BRIEF ->
The first line of the entries is where the copy starts and the line with "-43,7 +43,7 @@" is where it ends; set down each line exactly, both ends included, and drop pictures.

>>>>

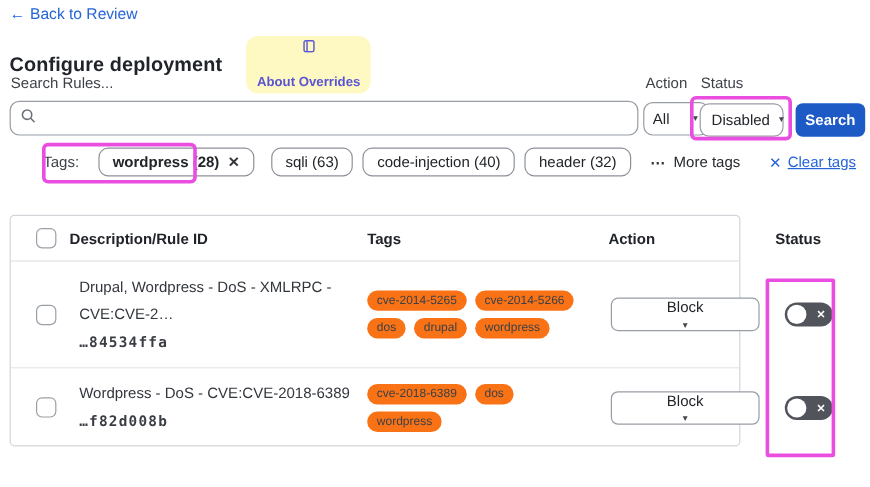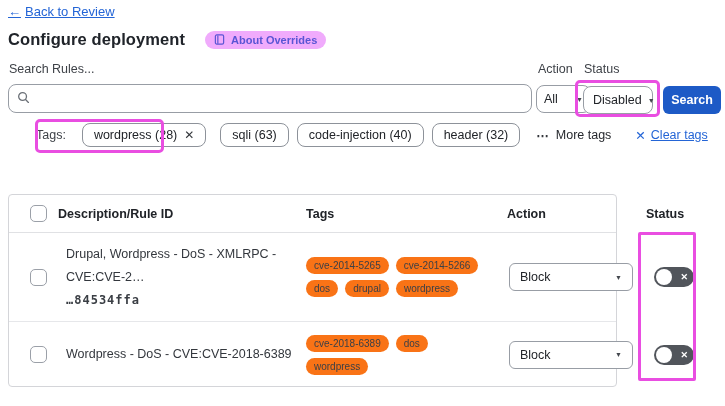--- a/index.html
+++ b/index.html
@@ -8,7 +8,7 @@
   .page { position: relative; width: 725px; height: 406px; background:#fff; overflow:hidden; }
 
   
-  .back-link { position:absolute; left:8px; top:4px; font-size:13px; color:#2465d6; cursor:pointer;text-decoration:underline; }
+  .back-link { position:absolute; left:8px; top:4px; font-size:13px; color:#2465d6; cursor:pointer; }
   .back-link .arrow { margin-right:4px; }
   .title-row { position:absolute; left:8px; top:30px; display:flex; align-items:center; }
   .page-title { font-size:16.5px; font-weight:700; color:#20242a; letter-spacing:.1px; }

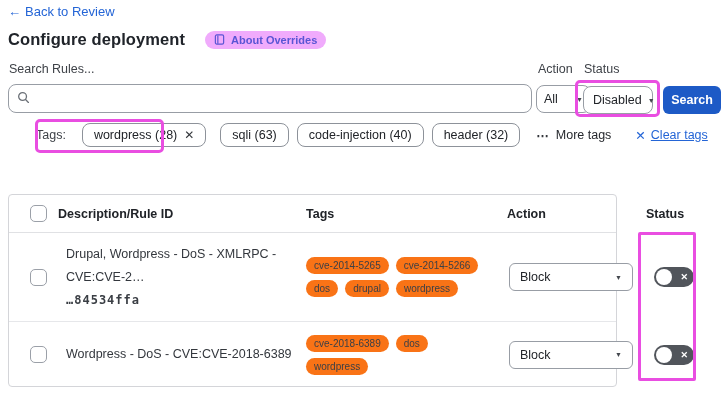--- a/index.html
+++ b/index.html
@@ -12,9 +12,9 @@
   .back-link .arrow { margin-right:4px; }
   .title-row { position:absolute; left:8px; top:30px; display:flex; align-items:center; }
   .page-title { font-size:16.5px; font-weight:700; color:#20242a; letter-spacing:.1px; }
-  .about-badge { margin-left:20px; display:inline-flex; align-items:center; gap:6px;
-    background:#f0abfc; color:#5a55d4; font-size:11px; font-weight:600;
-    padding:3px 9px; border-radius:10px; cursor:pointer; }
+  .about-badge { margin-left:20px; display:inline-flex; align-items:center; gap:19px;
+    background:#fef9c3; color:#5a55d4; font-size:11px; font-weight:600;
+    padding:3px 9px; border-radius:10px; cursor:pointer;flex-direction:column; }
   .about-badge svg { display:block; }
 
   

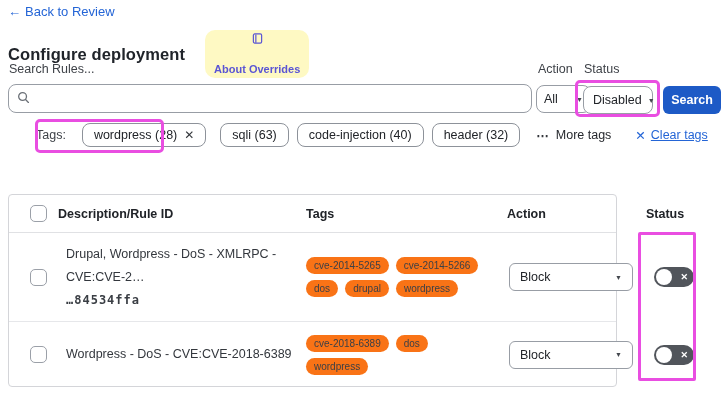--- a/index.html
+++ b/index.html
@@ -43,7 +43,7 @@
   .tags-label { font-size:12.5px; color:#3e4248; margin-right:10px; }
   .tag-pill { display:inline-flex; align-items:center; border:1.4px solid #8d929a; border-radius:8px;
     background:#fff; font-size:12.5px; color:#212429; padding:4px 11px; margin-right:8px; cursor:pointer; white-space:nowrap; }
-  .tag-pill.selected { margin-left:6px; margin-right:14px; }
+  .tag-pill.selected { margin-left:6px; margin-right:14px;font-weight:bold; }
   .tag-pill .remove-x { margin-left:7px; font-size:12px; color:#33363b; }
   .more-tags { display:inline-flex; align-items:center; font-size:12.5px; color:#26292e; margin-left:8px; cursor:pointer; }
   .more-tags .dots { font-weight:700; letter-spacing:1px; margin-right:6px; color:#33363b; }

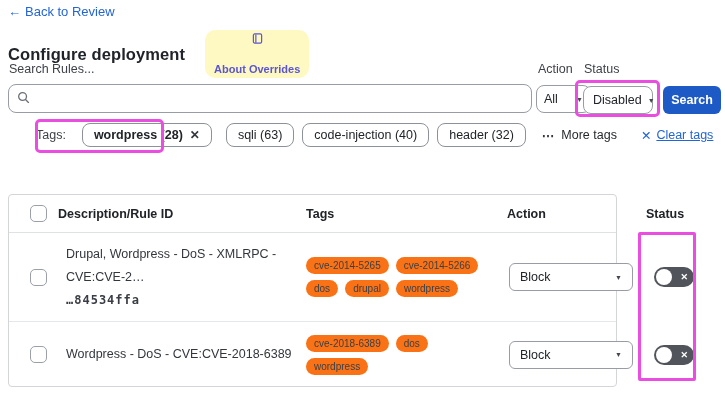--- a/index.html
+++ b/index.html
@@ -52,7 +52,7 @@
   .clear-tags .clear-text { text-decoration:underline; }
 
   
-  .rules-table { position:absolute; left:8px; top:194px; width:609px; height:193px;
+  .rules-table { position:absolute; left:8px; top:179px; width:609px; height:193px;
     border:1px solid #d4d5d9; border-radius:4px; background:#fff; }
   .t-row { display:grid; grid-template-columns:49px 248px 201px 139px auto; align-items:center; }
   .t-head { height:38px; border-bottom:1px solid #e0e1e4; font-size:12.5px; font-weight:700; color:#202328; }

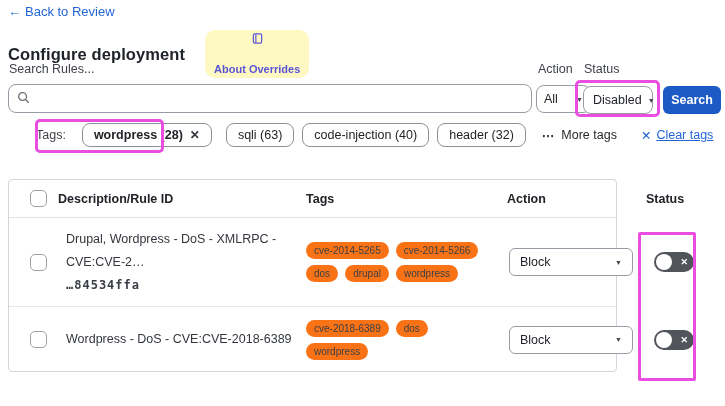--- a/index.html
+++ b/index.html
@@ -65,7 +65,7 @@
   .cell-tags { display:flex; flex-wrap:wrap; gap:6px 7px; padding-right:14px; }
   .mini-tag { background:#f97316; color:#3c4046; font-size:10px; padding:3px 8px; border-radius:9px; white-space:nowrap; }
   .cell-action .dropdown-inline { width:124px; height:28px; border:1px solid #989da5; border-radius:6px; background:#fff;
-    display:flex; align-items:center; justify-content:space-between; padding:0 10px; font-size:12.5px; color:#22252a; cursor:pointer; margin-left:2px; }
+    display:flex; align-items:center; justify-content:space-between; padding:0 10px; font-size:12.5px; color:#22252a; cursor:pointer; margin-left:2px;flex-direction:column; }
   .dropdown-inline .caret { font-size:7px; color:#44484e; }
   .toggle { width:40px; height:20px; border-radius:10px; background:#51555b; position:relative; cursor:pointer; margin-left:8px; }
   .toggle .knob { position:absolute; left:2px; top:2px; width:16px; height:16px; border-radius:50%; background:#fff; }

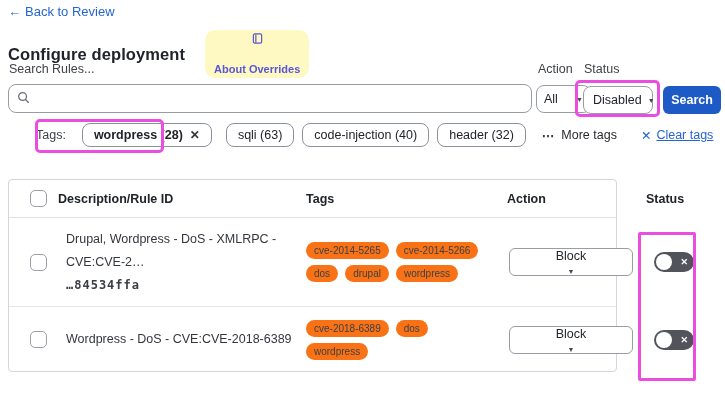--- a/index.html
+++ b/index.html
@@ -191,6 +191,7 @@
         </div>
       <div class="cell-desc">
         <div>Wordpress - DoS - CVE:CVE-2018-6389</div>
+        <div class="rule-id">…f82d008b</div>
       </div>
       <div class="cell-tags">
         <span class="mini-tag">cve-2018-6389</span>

<<<<

ANSWER TO THIS EXERCISE ->
--- a/index.html
+++ b/index.html
@@ -8,7 +8,7 @@
   .page { position: relative; width: 725px; height: 406px; background:#fff; overflow:hidden; }
 
   
-  .back-link { position:absolute; left:8px; top:4px; font-size:13px; color:#2465d6; cursor:pointer;text-decoration:underline; }
+  .back-link { position:absolute; left:8px; top:4px; font-size:13px; color:#2465d6; cursor:pointer; }
   .back-link .arrow { margin-right:4px; }
   .title-row { position:absolute; left:8px; top:30px; display:flex; align-items:center; }
   .page-title { font-size:16.5px; font-weight:700; color:#20242a; letter-spacing:.1px; }

--- a/index.html
+++ b/index.html
@@ -12,9 +12,9 @@
   .back-link .arrow { margin-right:4px; }
   .title-row { position:absolute; left:8px; top:30px; display:flex; align-items:center; }
   .page-title { font-size:16.5px; font-weight:700; color:#20242a; letter-spacing:.1px; }
-  .about-badge { margin-left:20px; display:inline-flex; align-items:center; gap:6px;
-    background:#f0abfc; color:#5a55d4; font-size:11px; font-weight:600;
-    padding:3px 9px; border-radius:10px; cursor:pointer; }
+  .about-badge { margin-left:20px; display:inline-flex; align-items:center; gap:19px;
+    background:#fef9c3; color:#5a55d4; font-size:11px; font-weight:600;
+    padding:3px 9px; border-radius:10px; cursor:pointer;flex-direction:column; }
   .about-badge svg { display:block; }
 
   

--- a/index.html
+++ b/index.html
@@ -43,7 +43,7 @@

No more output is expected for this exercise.